Wow, some fascinating information in this thread - I like the idea of a data graph (I’ve dropped the link into my sorter to look at later) - I may look at using it to simplify an operations manual that I am currently putting together - so many different pieces of information that need to be tied together to produce a usable document. I’d love to use DT, but unfortunately we use Windows at work - mind you I might still use my Macbook Pro :slight_smile:

Still learning here, making my way through the manual and keeping an eye on these forums (fora?)


Another entrant in the QDA toolkit – pricey, still.

You might also consider Dedoose, a less expensive QDA tool.

This is a revealing discussion. I am new to DT. Prior to buying DT I had also been contemplating Atlas.ti. The new update for Mac makes Atlas.ti look very appealing.

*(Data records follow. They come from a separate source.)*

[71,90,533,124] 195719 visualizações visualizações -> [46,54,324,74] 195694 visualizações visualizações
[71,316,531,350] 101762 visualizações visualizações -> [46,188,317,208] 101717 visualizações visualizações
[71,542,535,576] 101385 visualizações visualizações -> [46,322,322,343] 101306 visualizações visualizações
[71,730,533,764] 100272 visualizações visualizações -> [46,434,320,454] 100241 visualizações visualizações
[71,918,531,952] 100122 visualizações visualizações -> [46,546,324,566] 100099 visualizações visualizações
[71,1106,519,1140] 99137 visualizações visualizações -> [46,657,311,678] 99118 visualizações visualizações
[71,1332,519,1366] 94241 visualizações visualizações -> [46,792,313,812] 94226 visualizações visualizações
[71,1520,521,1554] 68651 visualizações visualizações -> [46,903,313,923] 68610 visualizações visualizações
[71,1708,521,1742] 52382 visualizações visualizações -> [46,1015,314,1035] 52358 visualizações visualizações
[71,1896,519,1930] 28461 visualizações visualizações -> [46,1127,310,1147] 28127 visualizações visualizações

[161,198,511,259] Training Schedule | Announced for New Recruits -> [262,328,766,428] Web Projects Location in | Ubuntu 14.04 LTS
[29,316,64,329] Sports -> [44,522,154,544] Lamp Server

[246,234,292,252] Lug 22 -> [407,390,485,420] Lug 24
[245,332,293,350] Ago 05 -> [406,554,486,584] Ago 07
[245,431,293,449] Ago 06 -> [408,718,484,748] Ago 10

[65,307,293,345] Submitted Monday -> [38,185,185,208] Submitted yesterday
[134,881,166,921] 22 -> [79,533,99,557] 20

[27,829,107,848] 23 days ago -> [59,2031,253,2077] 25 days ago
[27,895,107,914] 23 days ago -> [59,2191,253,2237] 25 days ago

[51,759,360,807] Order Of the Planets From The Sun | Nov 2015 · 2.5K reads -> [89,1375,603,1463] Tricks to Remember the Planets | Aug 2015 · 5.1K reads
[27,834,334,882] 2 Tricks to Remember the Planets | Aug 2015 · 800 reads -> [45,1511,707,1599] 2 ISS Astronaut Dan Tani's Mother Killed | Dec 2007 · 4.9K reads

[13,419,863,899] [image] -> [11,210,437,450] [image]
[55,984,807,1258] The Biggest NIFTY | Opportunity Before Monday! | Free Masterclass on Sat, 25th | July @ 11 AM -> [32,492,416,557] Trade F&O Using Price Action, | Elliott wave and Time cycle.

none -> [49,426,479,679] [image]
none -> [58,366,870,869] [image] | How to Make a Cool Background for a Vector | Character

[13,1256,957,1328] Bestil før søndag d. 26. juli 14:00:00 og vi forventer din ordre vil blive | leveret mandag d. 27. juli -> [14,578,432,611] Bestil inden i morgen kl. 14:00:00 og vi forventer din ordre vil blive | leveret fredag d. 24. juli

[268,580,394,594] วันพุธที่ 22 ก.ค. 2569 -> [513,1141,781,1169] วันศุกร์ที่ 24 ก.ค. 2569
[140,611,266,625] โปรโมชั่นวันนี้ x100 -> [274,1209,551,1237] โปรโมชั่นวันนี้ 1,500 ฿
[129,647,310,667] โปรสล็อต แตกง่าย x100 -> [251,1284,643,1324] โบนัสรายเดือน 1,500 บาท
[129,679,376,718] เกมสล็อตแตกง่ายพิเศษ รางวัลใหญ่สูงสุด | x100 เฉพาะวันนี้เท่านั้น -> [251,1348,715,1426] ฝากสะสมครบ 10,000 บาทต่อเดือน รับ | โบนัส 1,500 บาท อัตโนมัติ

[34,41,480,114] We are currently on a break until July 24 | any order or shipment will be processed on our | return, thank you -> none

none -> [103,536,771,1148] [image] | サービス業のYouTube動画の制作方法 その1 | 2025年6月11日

At no point did I ever assume that DT was intended for Qualitative Data Analysis. Atlas.ti and DT are different tools. There is some overlap (inasmuch as there is overlap between Devonthink and Finder), but they are not the same, nor are the supposed to be. I ended up going for Devonthink anyway because it became apparent that DT was going to serve me in a large variety of ways indefinitely. It will help me with all of my research projects, it will help me with all my administrative obligations, and it will help me with my personal affairs. Atlas.ti might serve me for the duration of a particular project where QDA is needed, and only for the duration of that project. It is not clear yet whether the current project requires QDA, that will depend on the amount and type of data that end up being generated. There’s also a lot of disagreement in the methods literature about whether QDA can actually meaningfully improve a qualitative study. I’ve yet to spend enough time looking at this methods literature to make the decision for myself. I think DEVONThink could facilitate manual coding and analysis a great deal.

So as I see it, Atlas.ti looks very appealing if I decide, based on the literature and my intuition, that it would improve the quality of my upcoming study, and if the amount of data generated justifies it.

DEVONThink, on the other hand, will be an indispensable tool regardless of the type and quantity of data generated, as well as a fantastic tool for a number of other aspects of my work and personal life.

I am very new to DEVONThink and I look forward to pushing its limits. Atlas.ti also looks very appealing and I look forward to trying that out in conjunction with DEVONthink, should QDA be justified.

Korm, thanks for pointing out the newcomer Quirkos. More user friendly than NVivo and Atlas.ti. A simplified version, let’s see how quickly it can develop and improve. The price of 65 for students is not bad.

Scottlougheed, good explanation of the complementary differences between DT and QDA.